Vu de l’extérieur, on imagine Minneapolis comme la capitale du cross-over où tout se mélange sur les planches ou sur les ondes.
Le cross-over n’est pas un phénomène manipulé par les médias, mais au contraire une réaction spontanée des gens qui vivent ici. Les canards de rock et les radios n’ont rien démarré. D’ailleurs, les radios d’ici sont particulièrement réacs, surtout vis-à-vis des artistes noirs. KMOJ 89.9, la seule station black n’existe que depuis quelques années et c’est une college-radio auto-gérée et sans appui publicitaire. Tout s’est passé dans notre petite communauté, le cross-over est une super histoire d’amour entre les groupes, la musique et surtout les fans qui sont super ouverts. Mes deux artistes préférés au monde sont Prince et les Replacements, et pourtant ils n’ont pas grand-chose en commun. Ce club et Steve, son directeur, ont eu une influence prédominante sur le climat musical de Minneapolis. Si Steve craque sur un groupe, qu’il soit célèbre ou pas, il lui offrira toujours sa chance sur la scène du First Avenue, même si nous devons perdre nos dollars.
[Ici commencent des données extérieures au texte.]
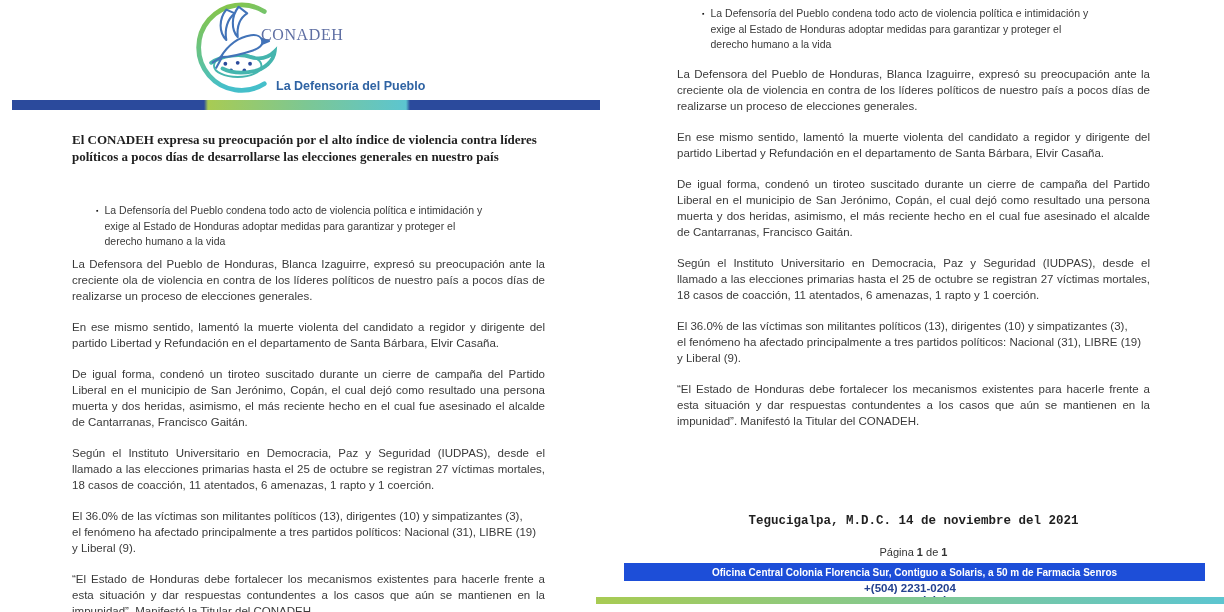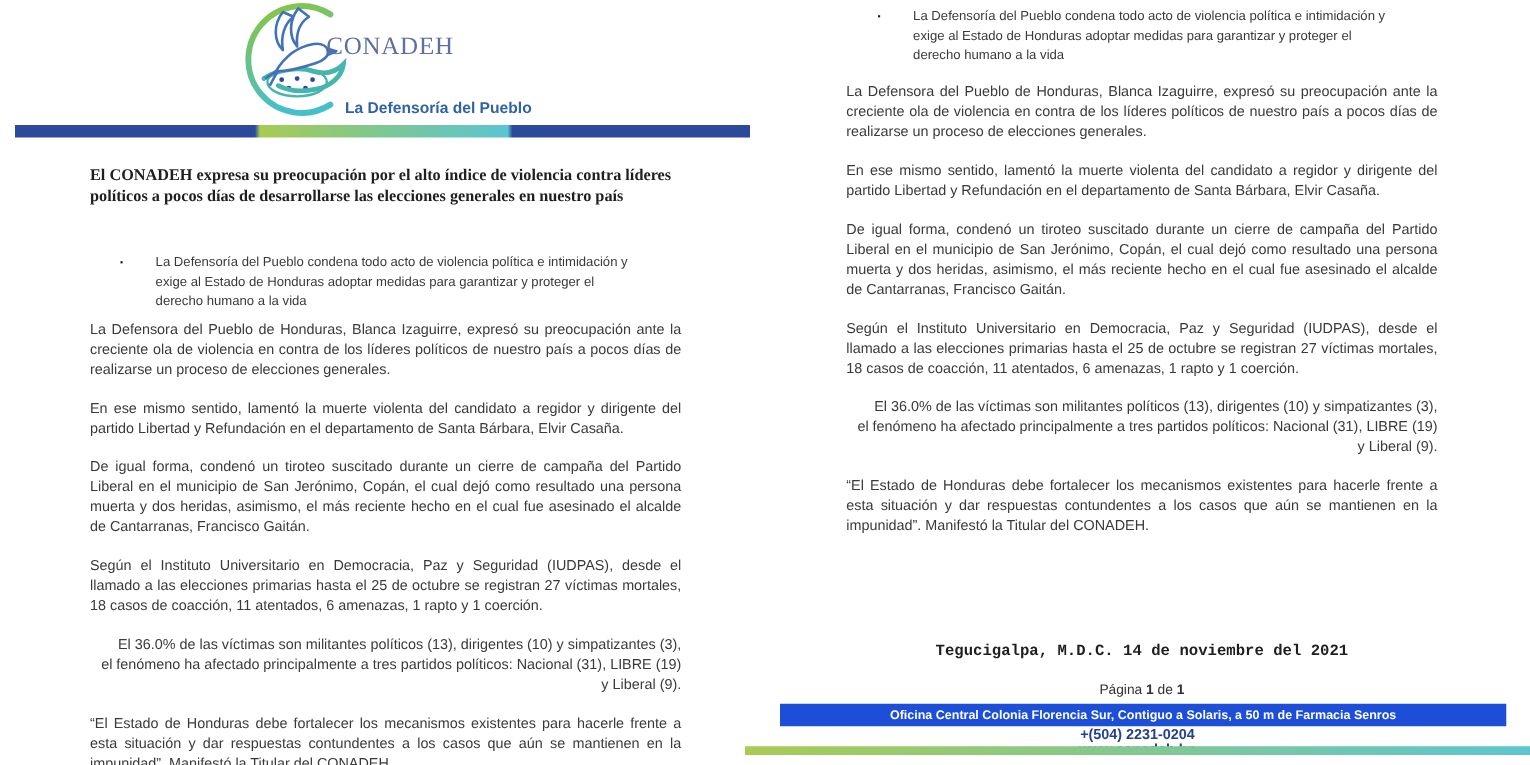--- a/index.html
+++ b/index.html
@@ -2,46 +2,46 @@
 <html><head>
 <meta charset="utf-8">
 <style>
   html,body{margin:0;padding:0;background:#fff;}
   .root{position:relative;width:1224px;height:612px;background:#ffffff;overflow:hidden;
         font-family:"Liberation Sans",sans-serif;color:#3a3a3a;}
 
   
   .logo-svg{position:absolute;left:194px;top:2px;width:95px;height:95px;}
   .logo-acronym{position:absolute;left:261px;top:26px;font-family:"Liberation Serif",serif;
-                font-size:20px;letter-spacing:.6px;color:#5f6fa3;}
+                font-size:16px;letter-spacing:.6px;color:#5f6fa3;}
   .logo-tagline{position:absolute;left:276px;top:79px;font-size:12.5px;font-weight:bold;color:#2f63a3;}
 
   
   .header-bar{position:absolute;left:12px;top:100px;width:588px;height:10px;
     background:linear-gradient(to right,
       #2b4a9c 0px,#2b4a9c 192px,
       #a8cb53 196px,#7cc794 295px,#5cc5d0 394px,
       #2b4a9c 398px,#2b4a9c 588px);}
   .footer-gradient{position:absolute;left:596px;top:597px;width:628px;height:7px;
     background:linear-gradient(to right,#a8cb53,#5cc5d0);}
 
   
   .doc-title{position:absolute;left:72px;top:131px;width:505px;margin:0;
     font-family:"Liberation Serif",serif;font-weight:bold;font-size:13px;
     line-height:17px;color:#1f1f1f;}
-  .bullet-row{position:absolute;display:flex;gap:26px;font-size:10.5px;line-height:15.5px;color:#3a3a3a;}
+  .bullet-row{position:absolute;display:flex;gap:6px;font-size:10.5px;line-height:15.5px;color:#3a3a3a;}
   .bullet-glyph{font-size:7px;line-height:15.5px;color:#1a1a1a;}
   .bullet-text{white-space:pre-line;}
   .b1{left:96px;top:203px;width:440px;}
   .b2{left:702px;top:6px;width:440px;}
   .paras{position:absolute;width:473px;}
   .paras1{left:72px;top:256px;}
   .paras2{left:677px;top:66px;}
   .para{margin:0 0 15px 0;font-size:11.5px;line-height:16px;text-align:justify;color:#3a3a3a;}
-  .para.preline{text-align:right;white-space:pre-line;}
+  .para.preline{text-align:left;white-space:pre-line;}
 
   .dateline{position:absolute;left:677px;top:514px;width:473px;text-align:center;
     font-family:Liberation Mono, monospace;font-weight:bold;font-size:12.5px;color:#1f1f1f;}
   .pagination{position:absolute;left:677px;top:546px;width:473px;text-align:center;
     font-size:11px;color:#333;}
   .pagination .num{font-weight:bold;}
 
   
   .address-bar{position:absolute;left:624px;top:563px;width:581px;height:18px;
     background:#1d4ed8;color:#ffffff;font-weight:bold;font-size:10px;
Ici chacun a sa chance ; les fans d’un groupe prennent des instruments et se produisent dans notre petite salle adjacente de 250 places, le 7th Street Entry où d’autres fans vont rêver de les imiter en montant leur propre groupe. C’est vraiment cela le rock and roll. »
Du First Avenue je gardais un plus vieux souvenir, à la fois cinématographique et humain, l’image confuse d’une jolie serveuse dans « Purple Rain »: Jill Jones. La rencontrer devait accentuer mon idylle avec le Minnesota. Dernière signature Paisley Park et protégée du Kid depuis sa contribution à l’album « 1999 », Jill Jones est définitivement la plus craquante des girls de la suite princière depuis le départ de la troublante Vanity (voir sur Gonzousic https://gonzomusic.fr/prince-de-a-comme-apollonia-a-v-comme-vanity.html et également https://gonzomusic.fr/vanity-sest-eteinte-cette-nuit-en-californie.html). Grande, brune, moulée dans une mini-robe littéralement « coulée » pour elle par Azzedine Alaia, Jill déborde de sensualité. Jean-Baptiste Mondino qui signe le clip de son single « Mia Bocca » m’avait bien dit qu’elle nous ferait fondre ! Son LP, en partie produit et composé par le Kid, me colle à la peau. Jill a le potentiel d’une Diana Ross et bien plus encore.
« Pourquoi avoir attendu aussi longtemps pour balancer ton premier disque ?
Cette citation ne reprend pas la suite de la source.